__Work required__
Please retype the records below exactly as they appear, leaving out every picture.

(Data items)
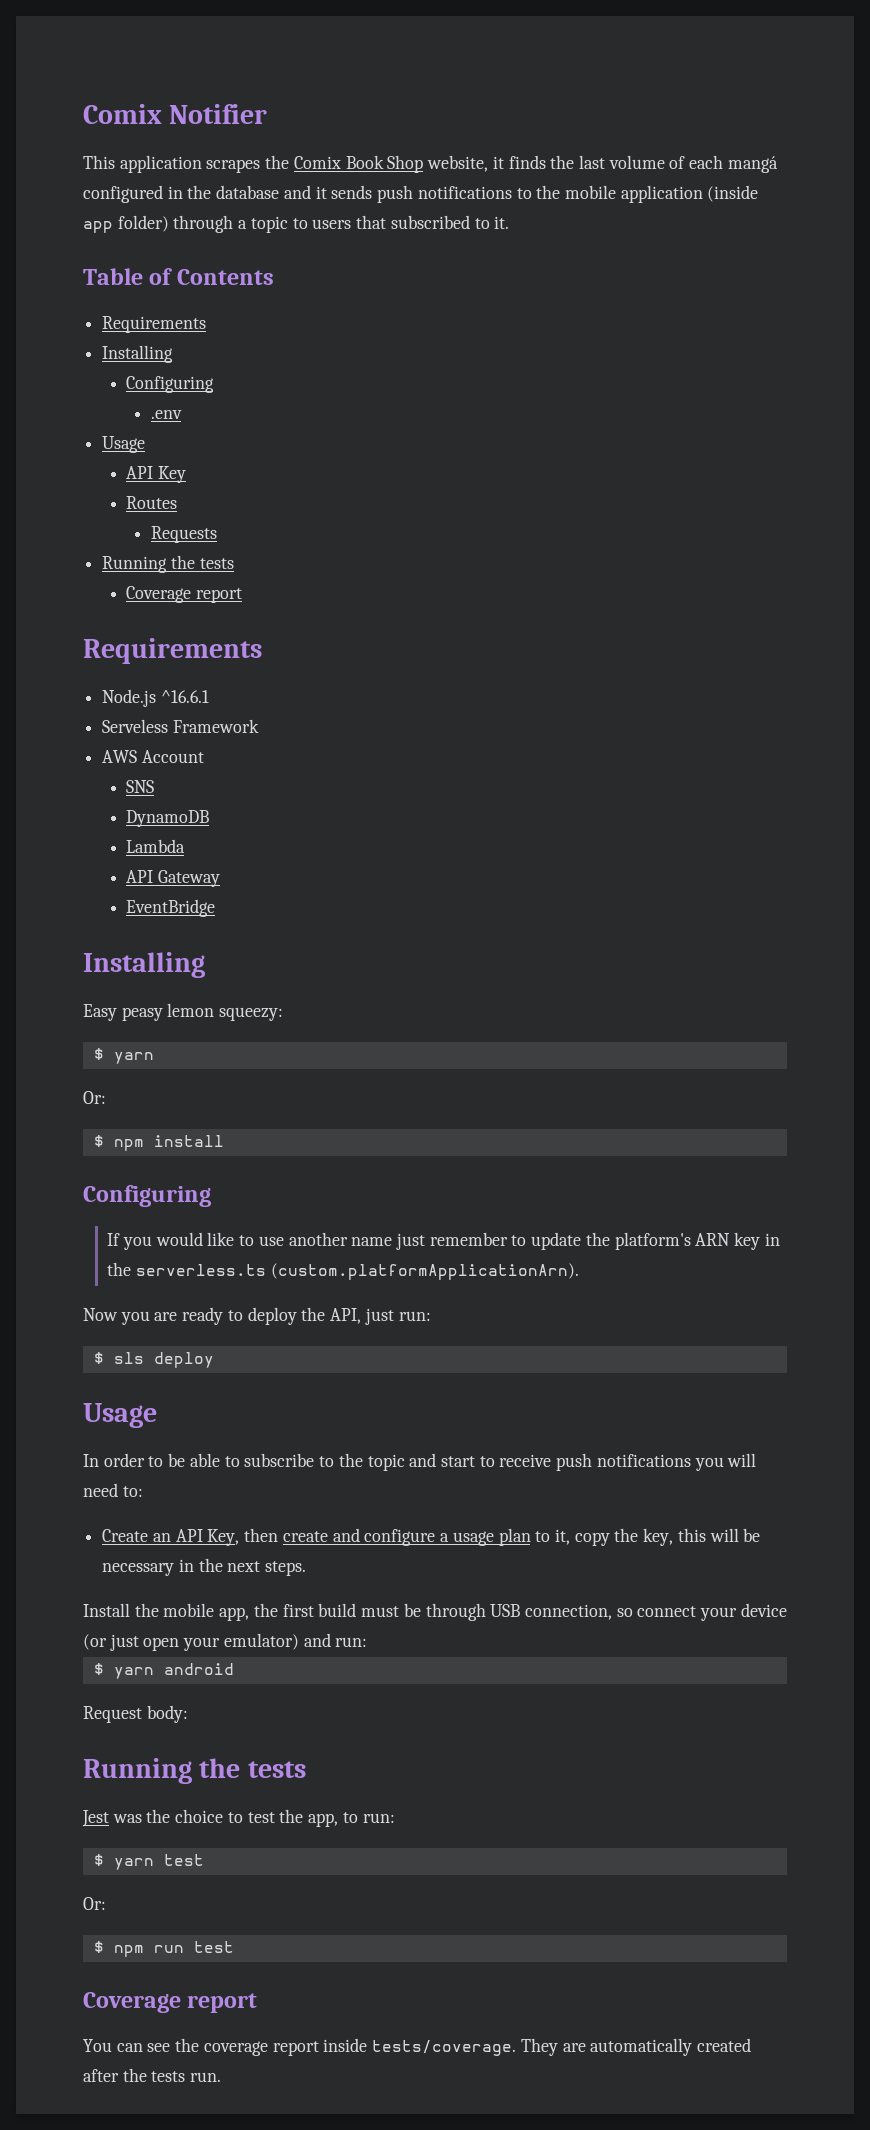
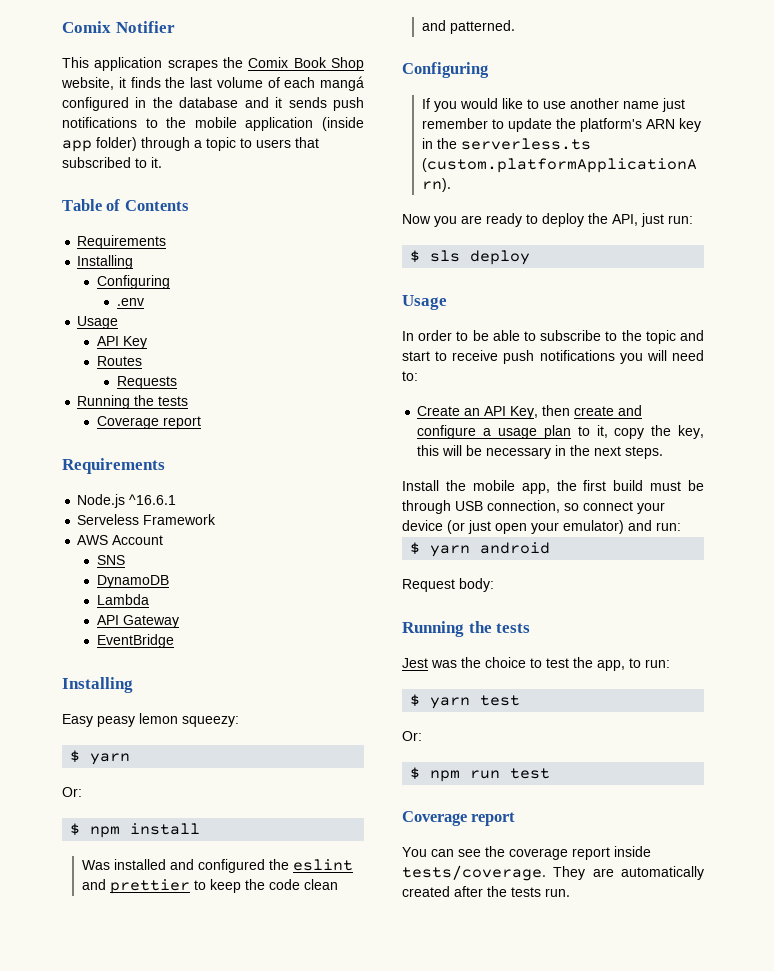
(224, 1141) none -> [81,859,353,873] [81,879,338,894] [421,20,515,34] // Was installed and configured the eslint and prettier to keep the code clean and patterned.

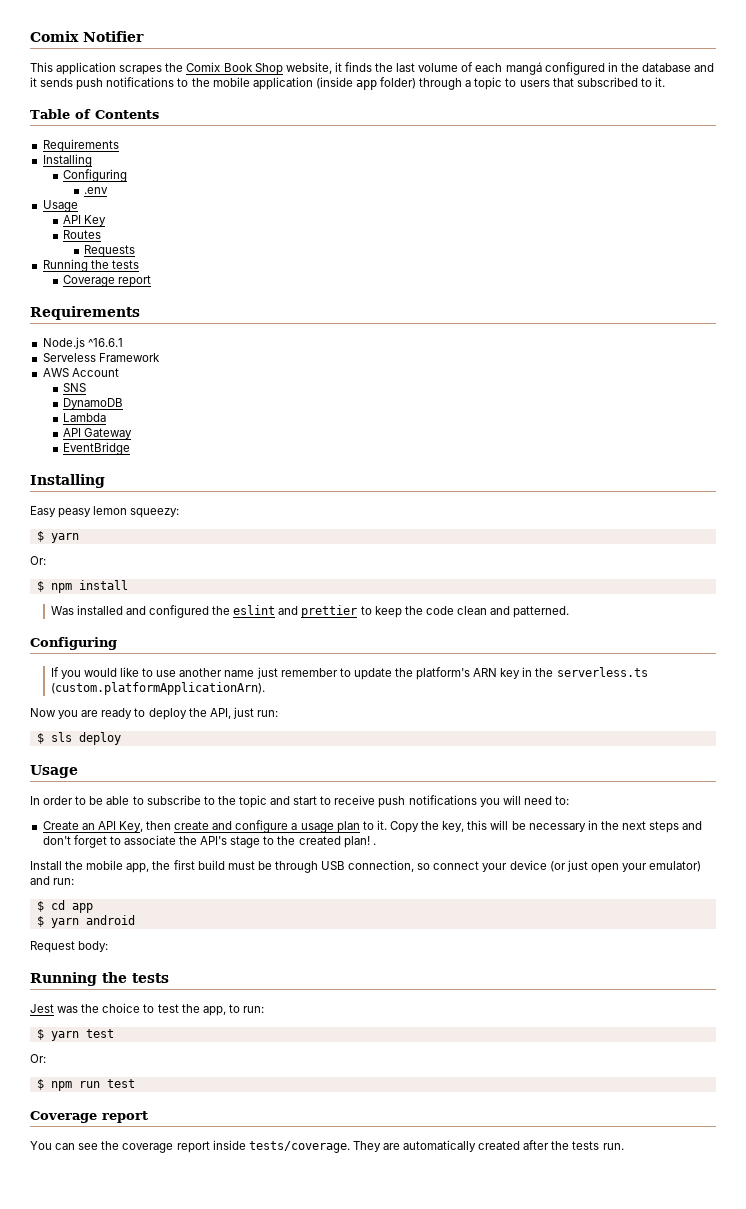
[596,425,645,439] it, copy -> [376,820,420,833] it. Copy
[625,446,664,459] steps. -> [649,821,703,833] [42,835,376,848] steps and don't forget to associate the API's stage to the created plan! .
(681, 526) none -> [36,900,93,913] // $ cd app

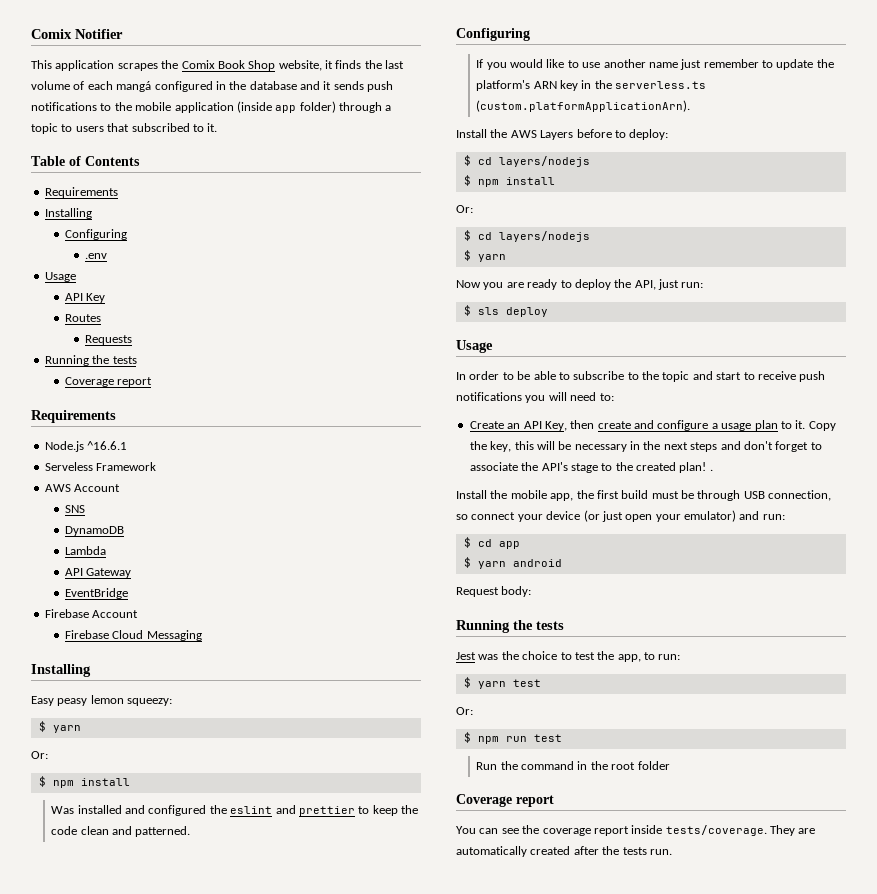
(131, 448) none -> [44,609,139,618] [65,630,202,641] // Firebase Account // Firebase Cloud Messaging
(265, 688) none -> [456,129,669,140] [463,155,590,167] [463,175,555,187] [456,205,473,213] [463,230,590,242] [463,250,506,262] // Install the AWS Layers before to deploy: // $ cd layers/nodejs // $ npm install // Or: // $ cd layers/nodejs // $ yarn
(135, 1083) none -> [476,761,670,770] // Run the command in the root folder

__Solution below__
(224, 1141) none -> [81,859,353,873] [81,879,338,894] [421,20,515,34] // Was installed and configured the eslint and prettier to keep the code clean and patterned.

[596,425,645,439] it, copy -> [376,820,420,833] it. Copy
[625,446,664,459] steps. -> [649,821,703,833] [42,835,376,848] steps and don't forget to associate the API's stage to the created plan! .
(681, 526) none -> [36,900,93,913] // $ cd app

(131, 448) none -> [44,609,139,618] [65,630,202,641] // Firebase Account // Firebase Cloud Messaging
(265, 688) none -> [456,129,669,140] [463,155,590,167] [463,175,555,187] [456,205,473,213] [463,230,590,242] [463,250,506,262] // Install the AWS Layers before to deploy: // $ cd layers/nodejs // $ npm install // Or: // $ cd layers/nodejs // $ yarn
(135, 1083) none -> [476,761,670,770] // Run the command in the root folder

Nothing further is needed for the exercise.